──────── DATA EXTRACTS ────────
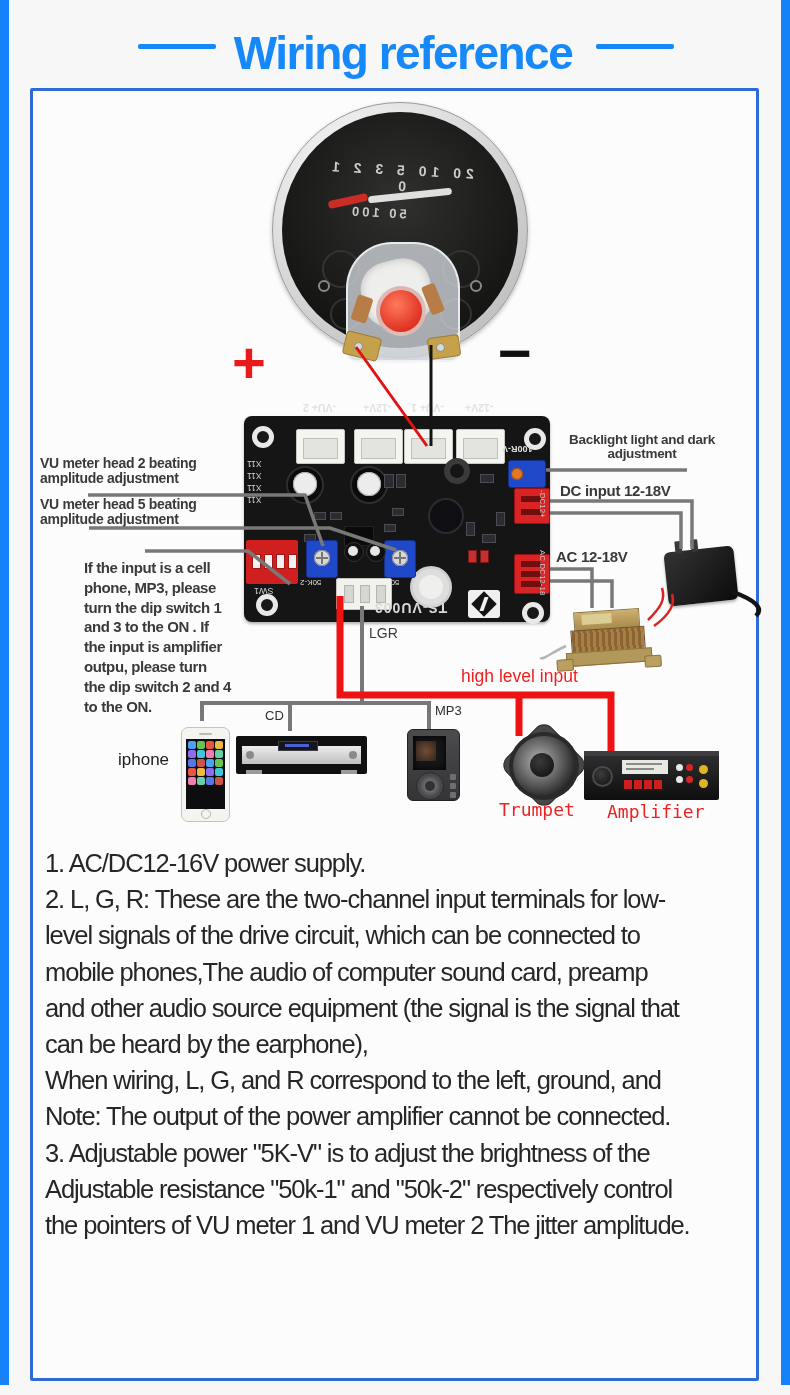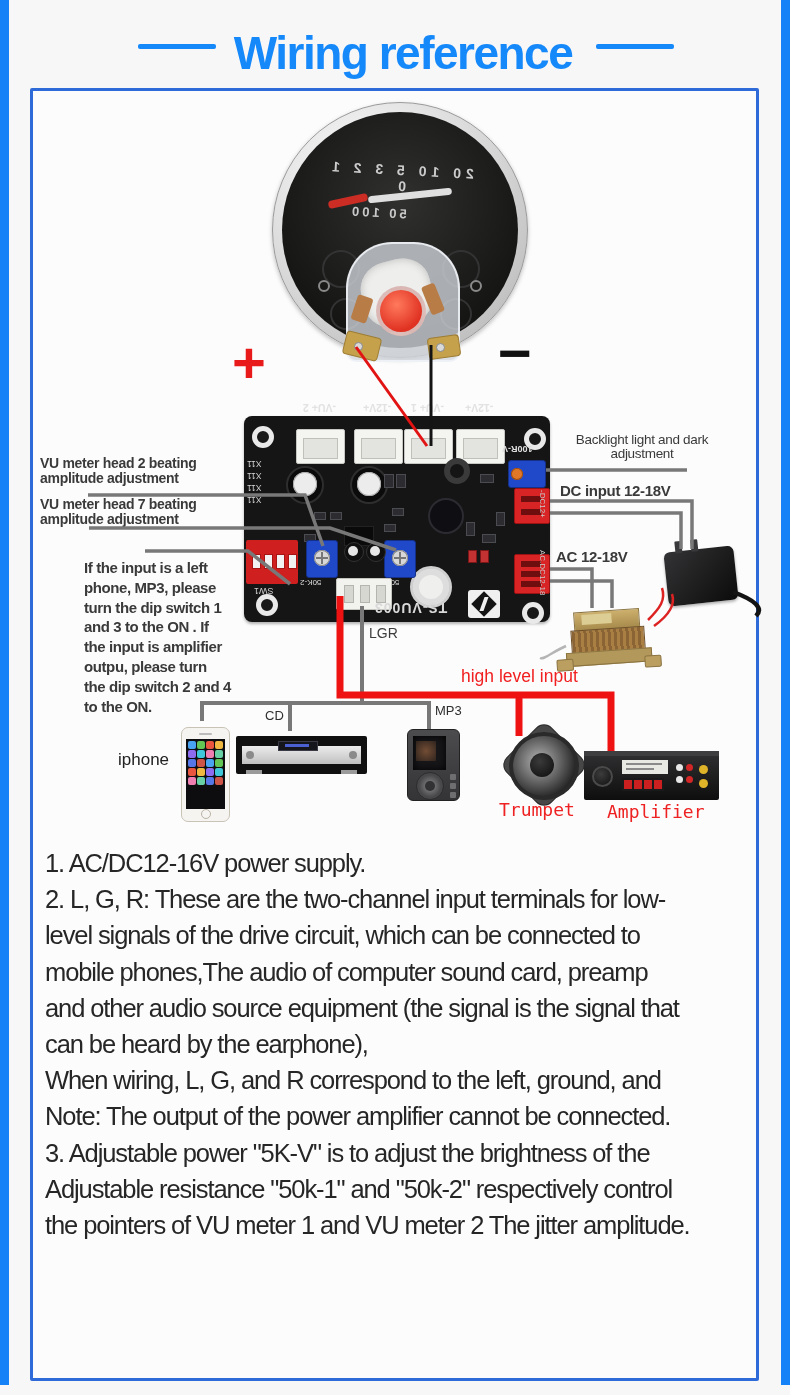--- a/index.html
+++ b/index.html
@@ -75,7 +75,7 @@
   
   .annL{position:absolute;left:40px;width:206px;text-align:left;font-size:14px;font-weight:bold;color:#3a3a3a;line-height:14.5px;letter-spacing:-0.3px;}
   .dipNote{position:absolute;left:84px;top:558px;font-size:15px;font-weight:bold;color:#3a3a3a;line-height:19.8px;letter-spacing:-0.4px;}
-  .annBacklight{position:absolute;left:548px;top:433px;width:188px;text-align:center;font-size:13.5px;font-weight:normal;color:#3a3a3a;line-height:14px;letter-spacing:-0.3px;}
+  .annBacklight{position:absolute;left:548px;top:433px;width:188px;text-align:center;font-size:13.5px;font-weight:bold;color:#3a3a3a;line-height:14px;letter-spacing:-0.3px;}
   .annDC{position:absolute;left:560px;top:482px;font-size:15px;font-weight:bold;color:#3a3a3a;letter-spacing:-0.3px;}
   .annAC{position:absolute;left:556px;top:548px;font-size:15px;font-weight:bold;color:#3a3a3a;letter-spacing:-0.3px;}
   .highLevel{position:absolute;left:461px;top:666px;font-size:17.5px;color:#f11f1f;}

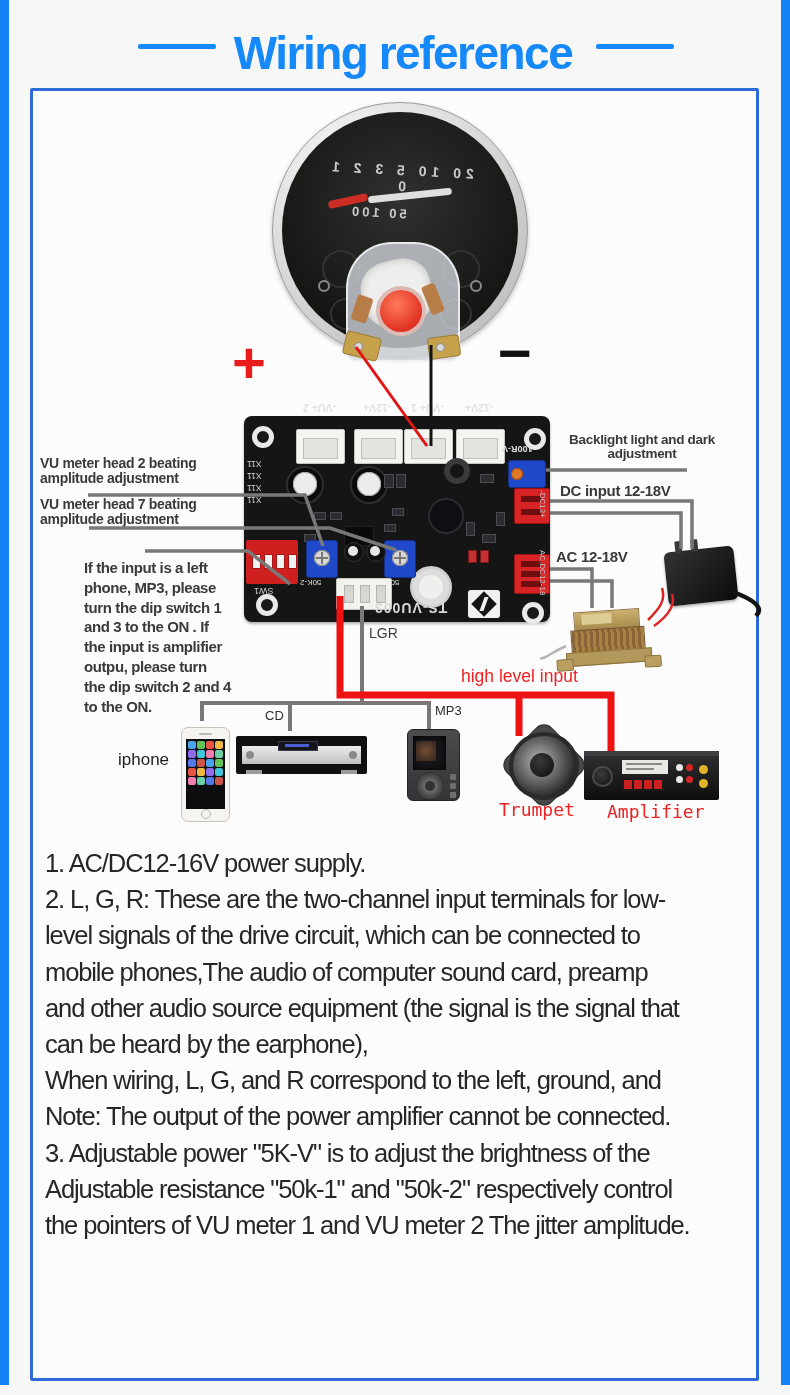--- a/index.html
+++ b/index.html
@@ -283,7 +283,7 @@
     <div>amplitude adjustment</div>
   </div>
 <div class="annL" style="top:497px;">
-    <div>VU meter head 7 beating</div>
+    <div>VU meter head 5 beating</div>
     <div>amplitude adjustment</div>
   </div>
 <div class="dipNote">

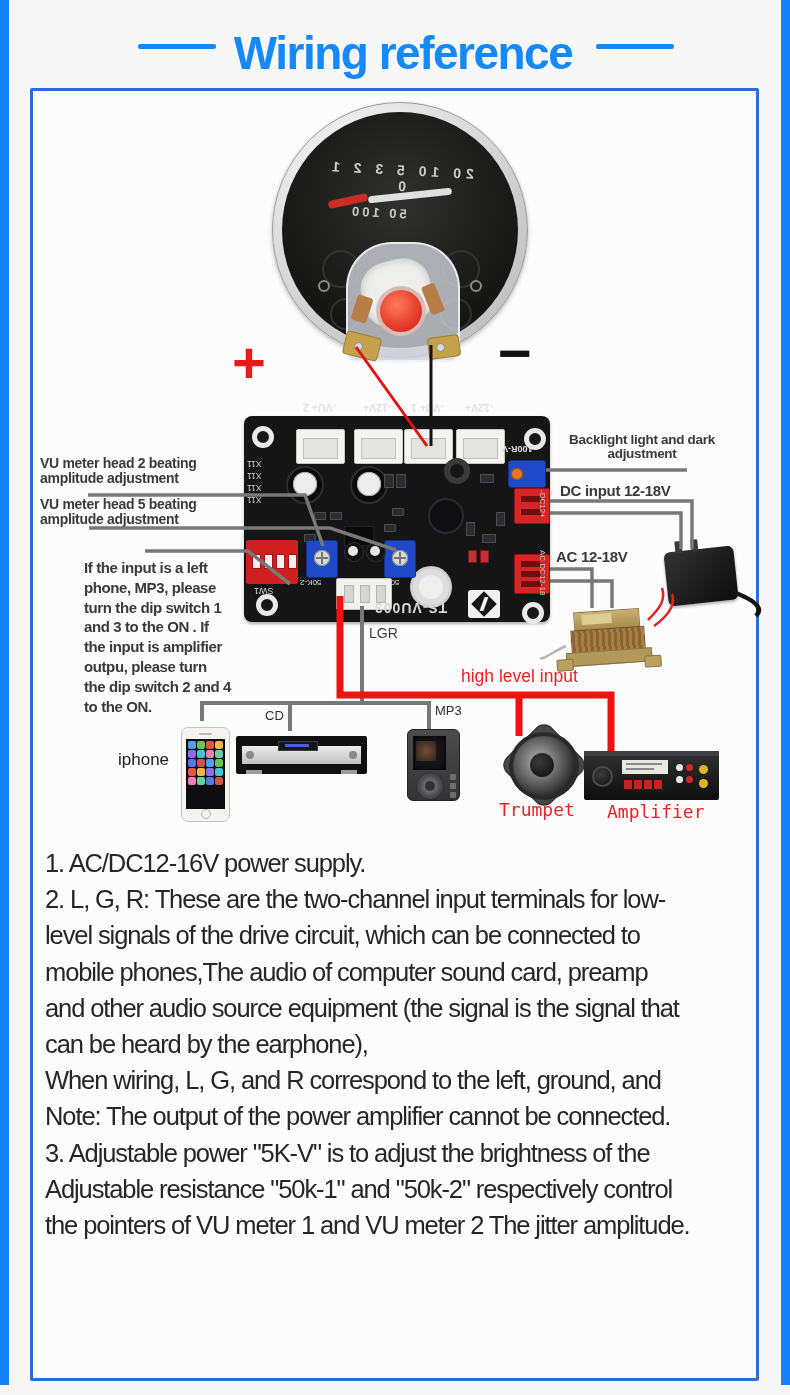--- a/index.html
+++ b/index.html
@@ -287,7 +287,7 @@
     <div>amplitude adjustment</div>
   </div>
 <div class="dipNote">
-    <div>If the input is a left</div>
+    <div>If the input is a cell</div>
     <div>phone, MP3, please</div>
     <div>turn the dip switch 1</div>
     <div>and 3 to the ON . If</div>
────────
──────── DATA EXTRACTS ────────
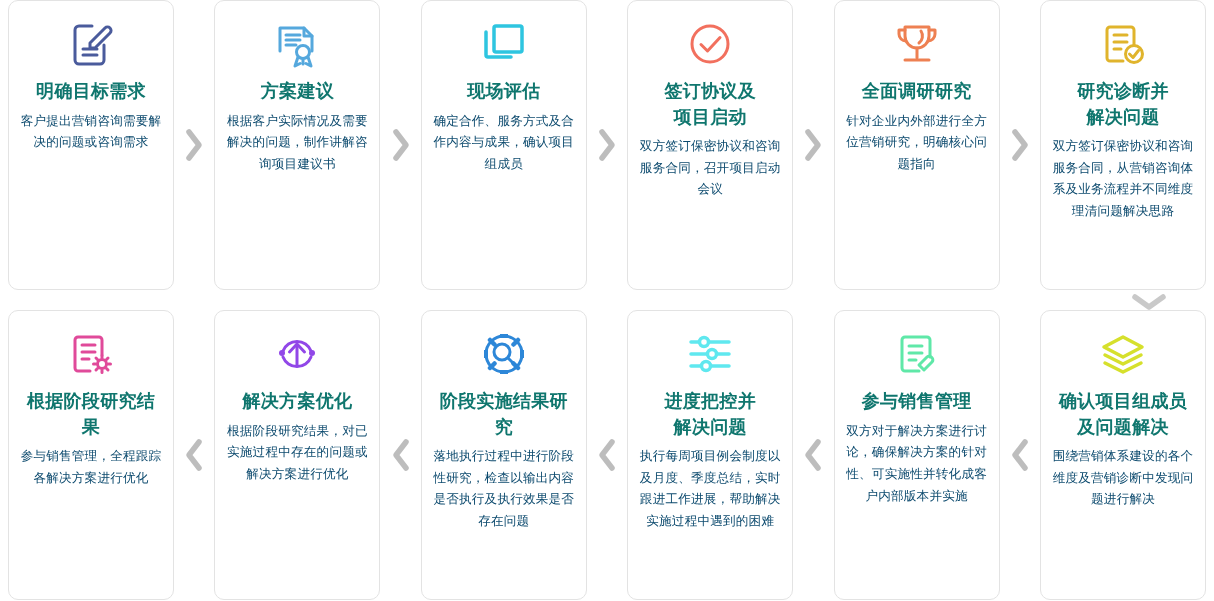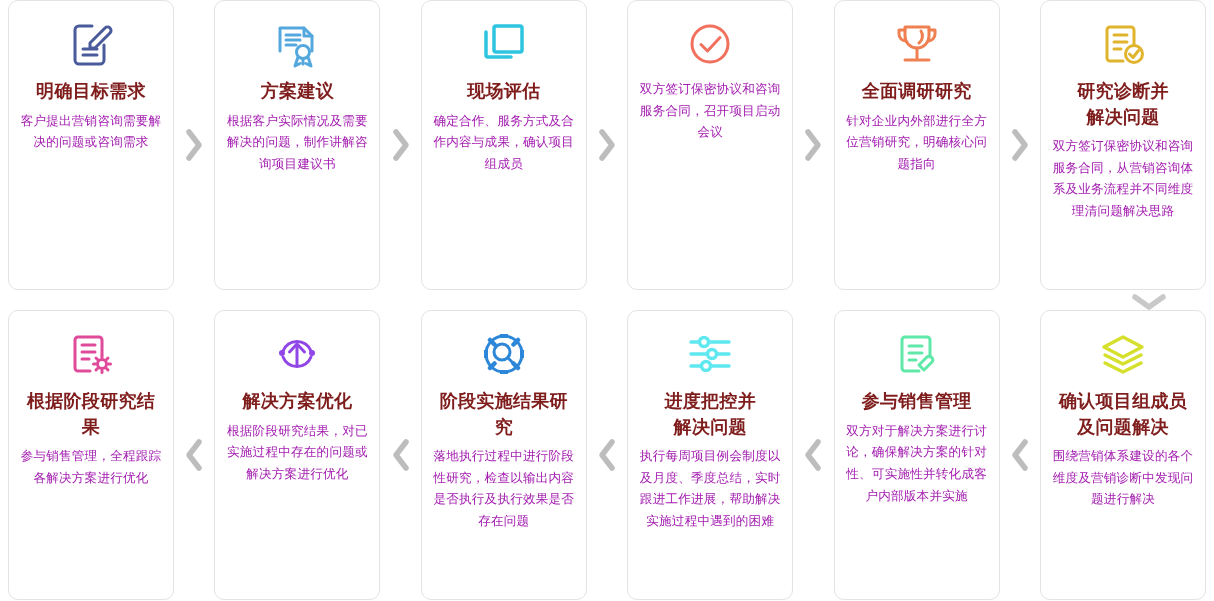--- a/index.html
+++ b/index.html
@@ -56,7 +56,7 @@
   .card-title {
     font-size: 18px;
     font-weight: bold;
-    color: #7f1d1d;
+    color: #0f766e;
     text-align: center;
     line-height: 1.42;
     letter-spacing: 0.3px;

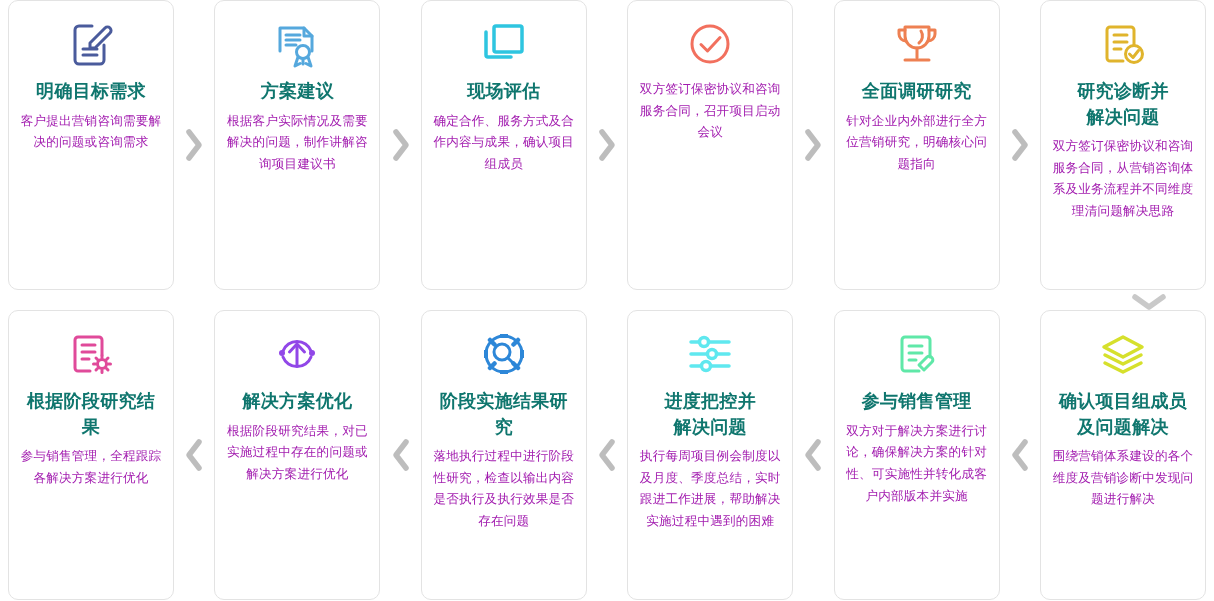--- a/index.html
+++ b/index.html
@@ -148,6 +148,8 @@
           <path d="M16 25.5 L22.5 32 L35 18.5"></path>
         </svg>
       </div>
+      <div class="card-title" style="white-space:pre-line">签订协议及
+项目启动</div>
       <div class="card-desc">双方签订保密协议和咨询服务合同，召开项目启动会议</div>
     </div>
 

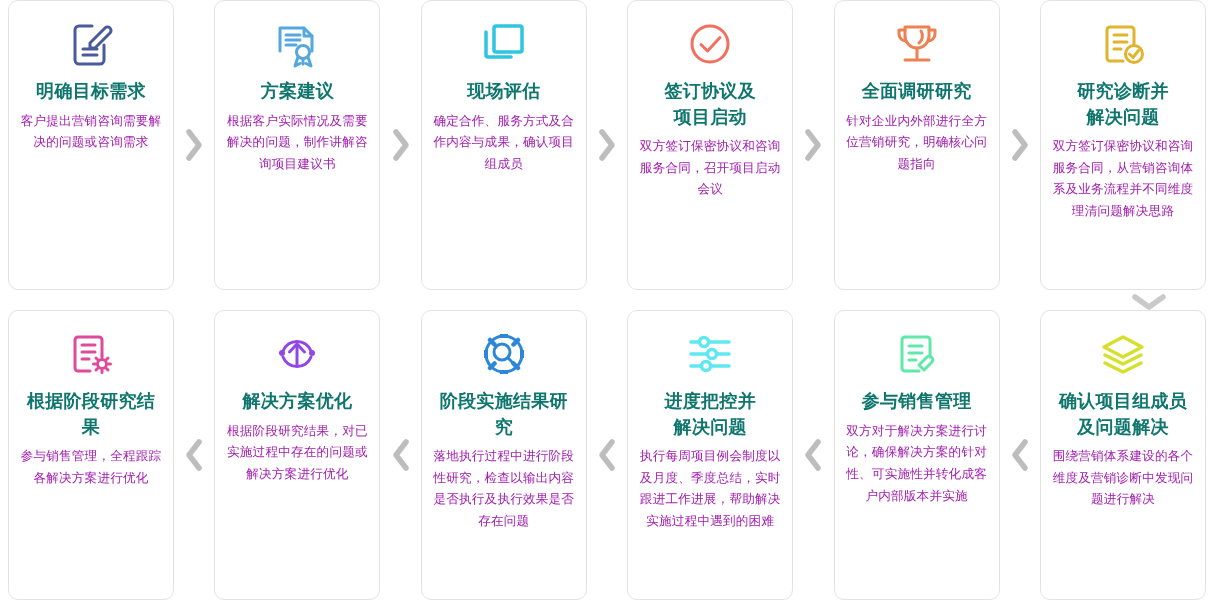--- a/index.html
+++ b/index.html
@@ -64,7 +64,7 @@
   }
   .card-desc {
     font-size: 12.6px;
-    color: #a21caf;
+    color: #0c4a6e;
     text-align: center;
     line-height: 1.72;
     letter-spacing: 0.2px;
────────
──────── DATA EXTRACTS ────────
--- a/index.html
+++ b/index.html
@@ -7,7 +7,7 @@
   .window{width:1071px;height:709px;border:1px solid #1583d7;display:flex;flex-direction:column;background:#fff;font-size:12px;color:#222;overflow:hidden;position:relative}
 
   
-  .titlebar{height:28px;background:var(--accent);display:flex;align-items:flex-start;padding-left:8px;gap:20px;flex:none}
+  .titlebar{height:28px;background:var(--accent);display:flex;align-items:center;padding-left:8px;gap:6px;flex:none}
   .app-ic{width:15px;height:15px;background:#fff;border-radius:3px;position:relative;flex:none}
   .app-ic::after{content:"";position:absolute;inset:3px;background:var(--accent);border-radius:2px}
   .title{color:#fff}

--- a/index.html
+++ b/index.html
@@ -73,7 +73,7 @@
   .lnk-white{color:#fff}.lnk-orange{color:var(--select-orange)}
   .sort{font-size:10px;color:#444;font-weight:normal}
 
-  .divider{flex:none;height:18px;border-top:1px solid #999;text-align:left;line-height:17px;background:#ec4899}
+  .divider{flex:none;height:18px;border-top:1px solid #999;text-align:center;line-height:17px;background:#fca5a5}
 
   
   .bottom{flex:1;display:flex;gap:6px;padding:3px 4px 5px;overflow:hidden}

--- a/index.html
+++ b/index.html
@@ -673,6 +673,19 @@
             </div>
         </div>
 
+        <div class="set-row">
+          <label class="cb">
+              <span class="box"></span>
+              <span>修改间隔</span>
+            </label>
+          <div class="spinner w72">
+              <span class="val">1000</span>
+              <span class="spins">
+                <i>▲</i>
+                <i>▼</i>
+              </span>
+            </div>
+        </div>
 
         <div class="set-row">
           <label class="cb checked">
────────
■ ACTIVITY:
Respond with only the number of lines in the data that include the string "border".

■ SOLUTION TO THIS TASK:
5